Reflections on my pre-service teacher days

I started this post while I was sitting in a meeting room at the private school which my sister attends as a student. It reminded me of something…

I am generally at home in schools. I have worked in a number of them and visited even more, but all have the same feel to them, teachers generally know the way things work. Instinctively they know that there is going to be a sign in the staffroom about cleaning up after themselves (there is here too), the students are going to be loud and the teachers are all busy. The school I am in at the moment is not unlike the one which I work in – we deliver the same curriculum and we are all trying to do the best for our students. But it is a different kind of place.

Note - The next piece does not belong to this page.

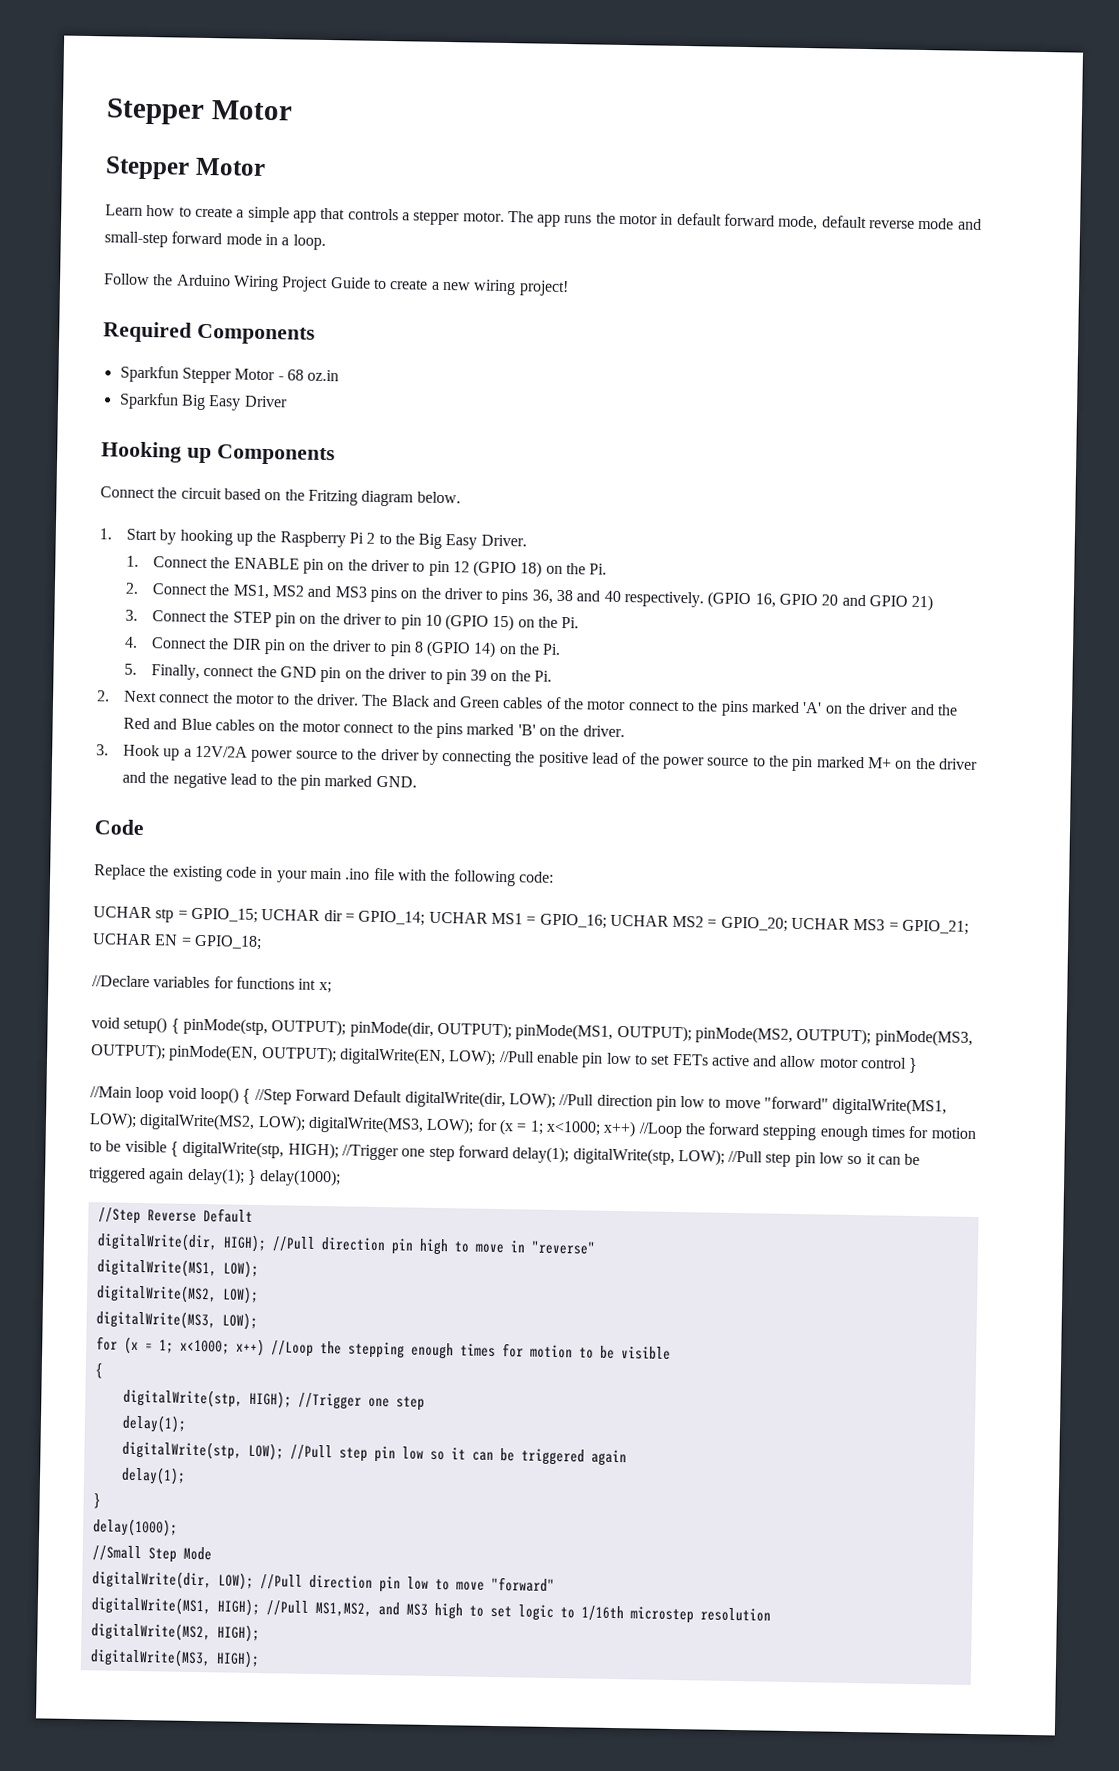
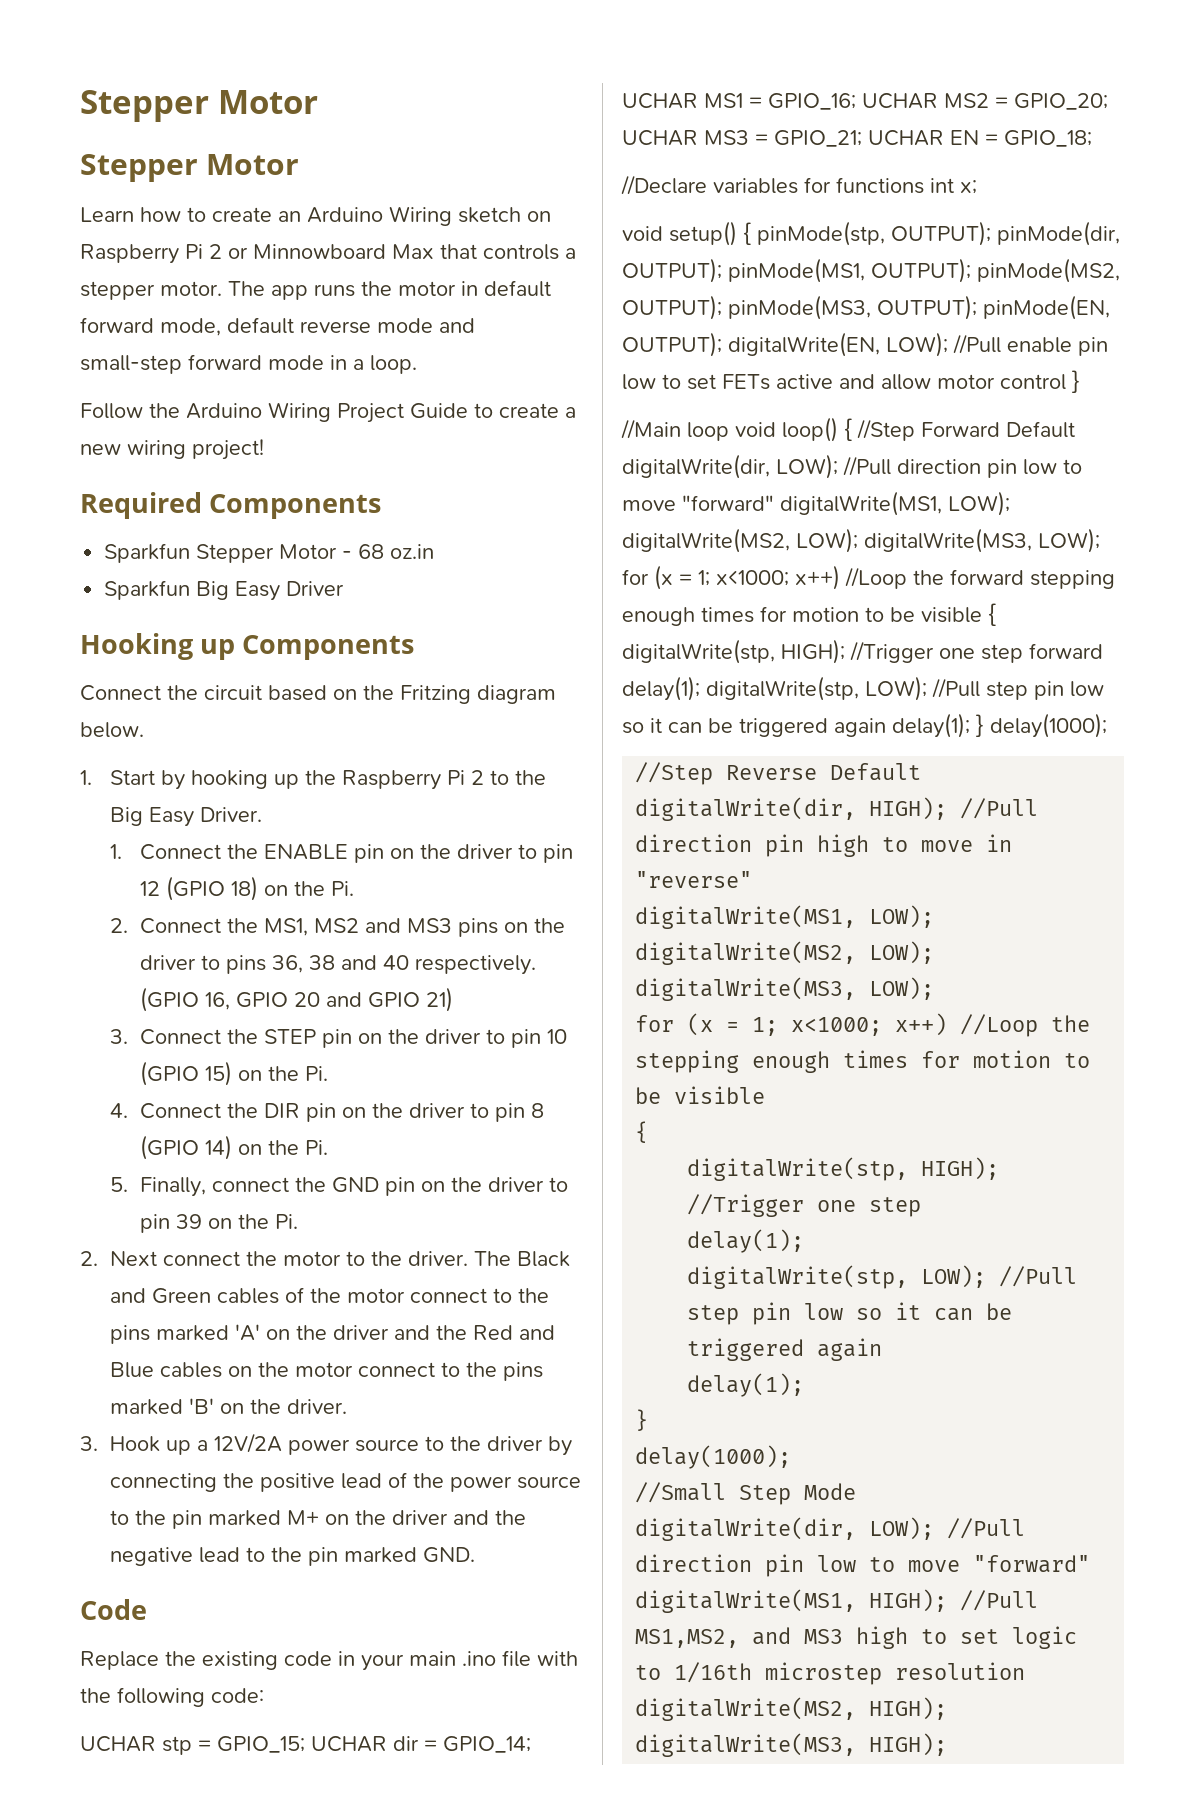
- Learn how to create a simple app that controls a stepper motor.
+ Learn how to create an Arduino Wiring sketch on Raspberry Pi 2 or Minnowboard Max that controls a stepper motor.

In my teacher training I spent time in two different schools at opposite ends of the socio-economic spectrum – a mysteriously large public high school and the most prestigious private school in that part of the state.

Teacher training is difficult. You are not a fully formed teacher ~ the knowledge is developing, the skills are beginning to sink in, and the “who you are” as a concept of teacher self is starting to take shape. Being a ‘pre-service teacher’ in an environment which is hostile to the presence of beginning educators leaves scars.

Today I am having flash-backs just sitting in this room. On my first day at the school I was told that if I stayed ‘out of the way’, offered support to the students when they required it under the direction of the classroom teacher, my final report “would be glowing”. And it was. Even though I forgot to wear my hat on two occasions. There were a number of things which came out of that experience, mostly that being in a school which really doesn’t match either my teaching or personal philosophies on education (or life for that matter) is a challenge which I don’t want to go through again.

It was the easiest prac ever – I didn’t have to prepare anything as it was all dusted off and given to me the day before I was to teach it. I was able to add my own touches from time to time (I knew how to work the IT in the room, so I converted some of the lessons to use that – teaching my mentor teacher how to use it at the same time) but for the most part I was unable to actually ‘do’ anything. I participated in the school cultural activities, I was amazed at the academic procession at the formal assembly (teachers in full academic robes – they looked very important), and was astounded at the disconnect between what they said and what they did when it came to the relationship between student care and curriculum outcomes.

Let me explain…

The school had made the front page of the paper when a student overdosed on drugs, it was thought that the senior kids were taking drugs as a way of escaping the pressure of exams, one had died, two had been hospitalised and six had been expelled. I was there for the lead up to exams the year following this. Teachers were asked to keep an eye on the students looking for signs of drug taking and that needed to be reported to management immediately so that the parents could be contacted. In the next breath they were told to remind students that these exams were the ‘most important’ thing they would do all year and to remind them of the consequences of failure. They were the mid-semester practice exams.

I didn’t fit in the school culture of the elite school. I saw it as a place which was play-acting at creating an inclusive school culture because you can’t have all of the lovely curriculum outcomes and ignore the whole student at the same time. They are linked. And I am doing the research to prove it.